╔══

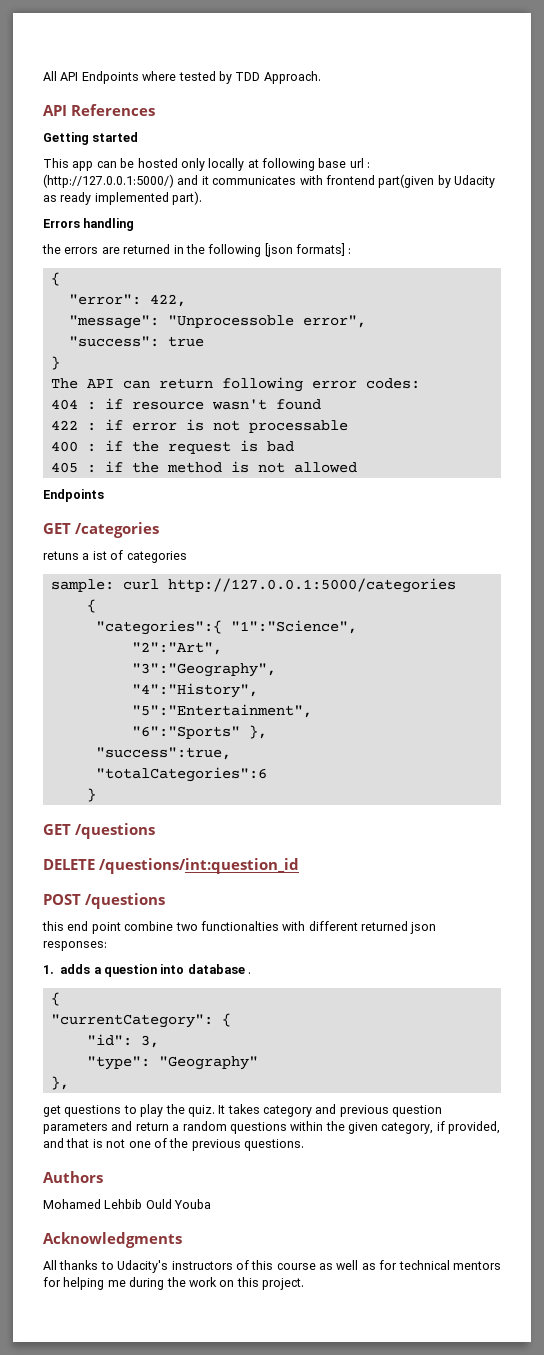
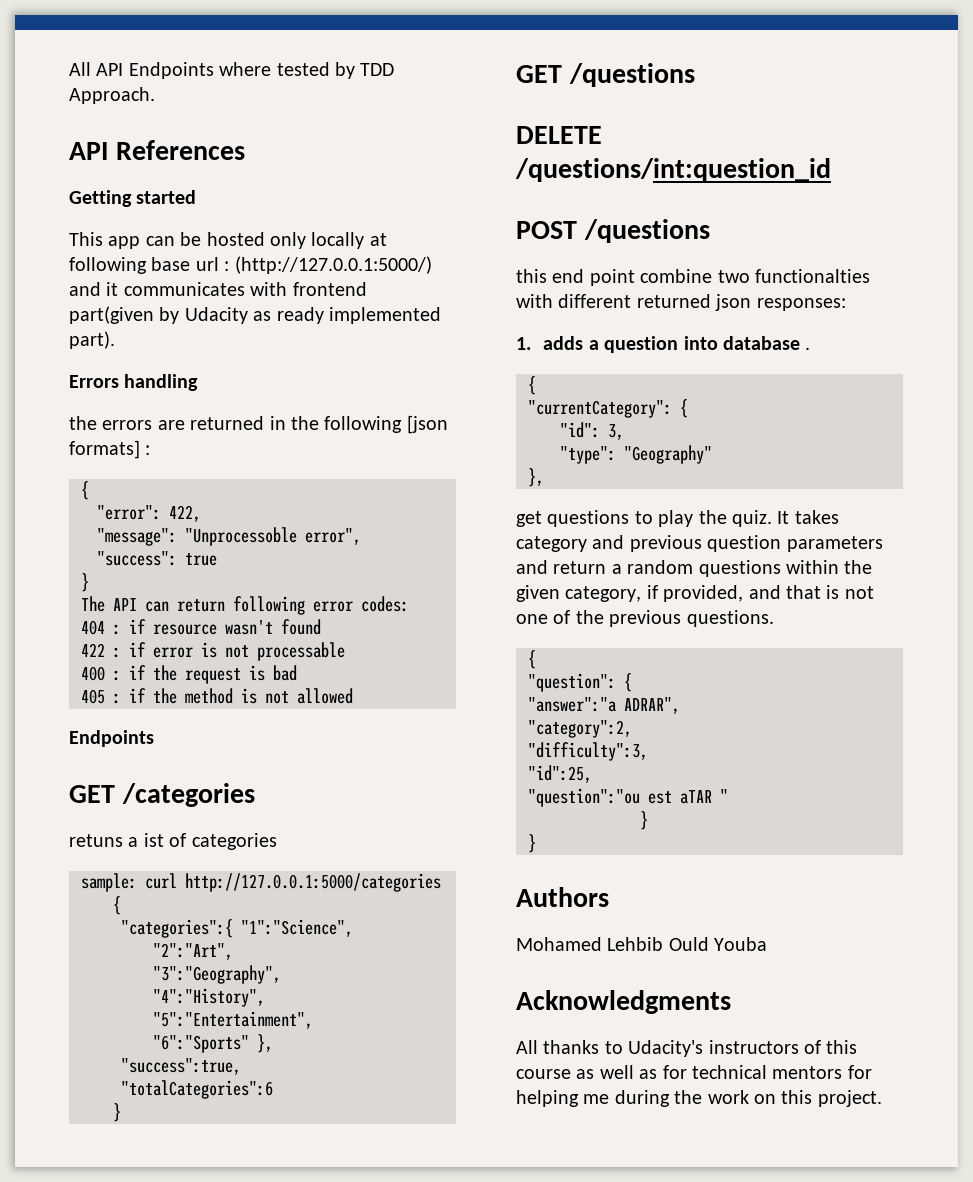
  It takes category and previous question parameters and return a random questions within the given category, if provided, and that is not one of the previous questions.
+ {
+ "question": {
+ "answer":"a ADRAR",
+ "category":2,
+ "difficulty":3,
+ "id":25,
+ "question":"ou est aTAR "
+ }
+ }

╚══

* Problem description
Check each line above for the string "question" and return those that contain it.

* Exercise output
  It takes category and previous question parameters and return a random questions within the given category, if provided, and that is not one of the previous questions.
+ "question": {
+ "question":"ou est aTAR "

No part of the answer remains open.